The new worldview Science is offering, and the values and morés it
fosters, are so different from the one out of which the success of the West
grew that in these times, the cultures of the West seem to be verging on
self-destruction as they try to adjust. The obsolete parts of the Western
worldview will be replaced. As our models of reality evolve, all worldviews,
morés, and cultures get updated eventually. The difference in our era is that,
if we work hard to ensure that they are not replaced by others that lead to new
forms of injustice, we may move on without causing another Dark Age or worse: our
own extinction.
With the problems and hazards that we have before us now, there is
little hope for our species if we don’t learn to manage ourselves.
Discussion of the moral implications of the worldview of Science will be
the business of my next two chapters. The cultural evolution theory presented
in this book offers guidelines by which we can design a new society. This
theory is a corollary of the Theory of Evolution. It can, in a general way,
inform how we are to move forward and still simultaneously maximize our odds of
surviving. It cannot tell us exactly where we will be in a hundred years. We
will have to adjust our path into the future as the challenges arise. As we
always have.
The general, energetic forward push of life is a given for all life
forms. Living things push out into the space about them, adapt, and flourish or
else die out. We humans, with our culture-driven way of evolving, could be
destined for space travel and colonizing new planets. We live to expand; it's
what we're programmed for, and there is no compelling reason why we can’t continue
to do so if we come together.
Now let's return to our main project. I will combine the insights of
three fields of study to build a new code of right and wrong: the physical
sciences, the life sciences, and this new model of cultural evolution.

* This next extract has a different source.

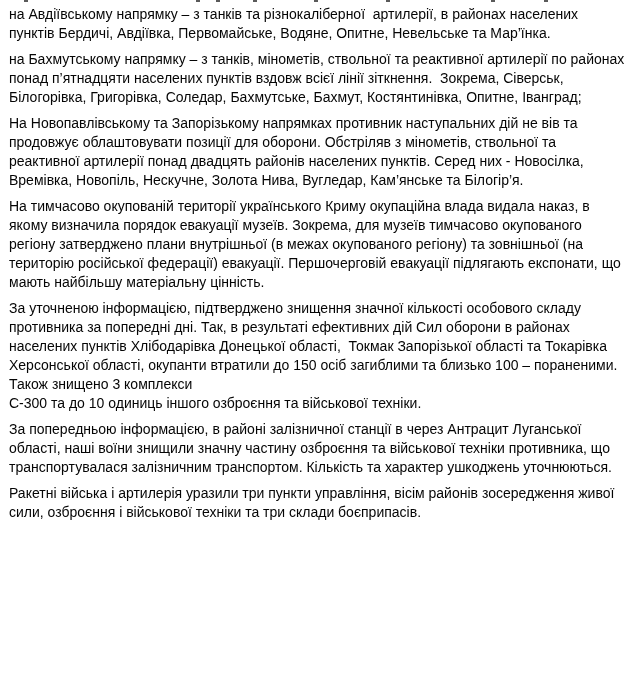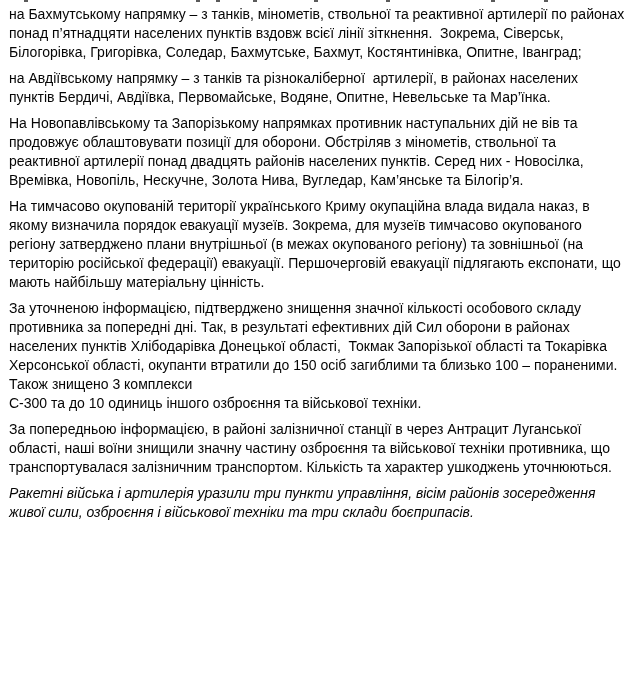"на Бахмутському напрямку – з" p { order: before "на Авдіївському напрямку – з" -> after "на Авдіївському напрямку – з" }
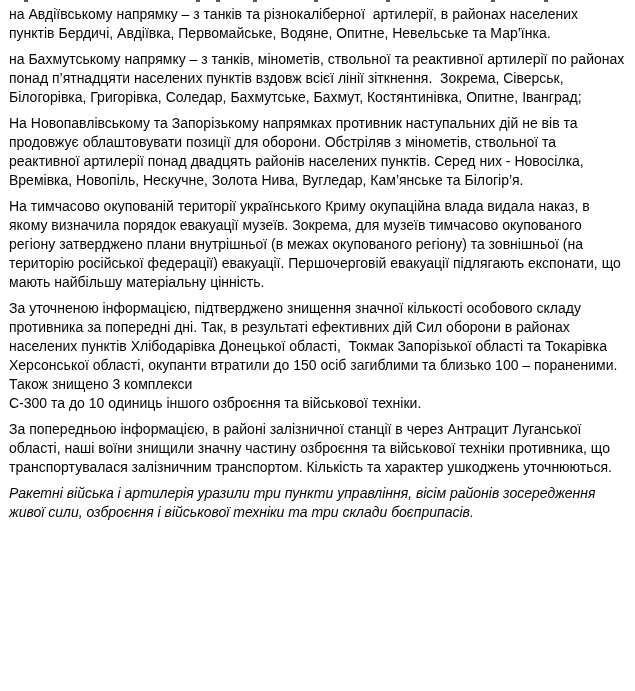"Ракетні війська і артилерія уразили" .post-body p:last-child { font-style: italic -> none }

My goal is to provide an outline of a
new moral code that all reasonable people can commit to simply because they can
see that it is consistent with all we currently know of our universe and our
life in it: a universal moral code that is clearly consistent with physical
reality.
If we are to persuade humanity to move past war, first, we must make
sense.
Notes
1. Huntington, Henry, “Traditional Ecological Knowledge and Beluga
Whales”; Cultural Survival Quarterly Magazine, September, 1998.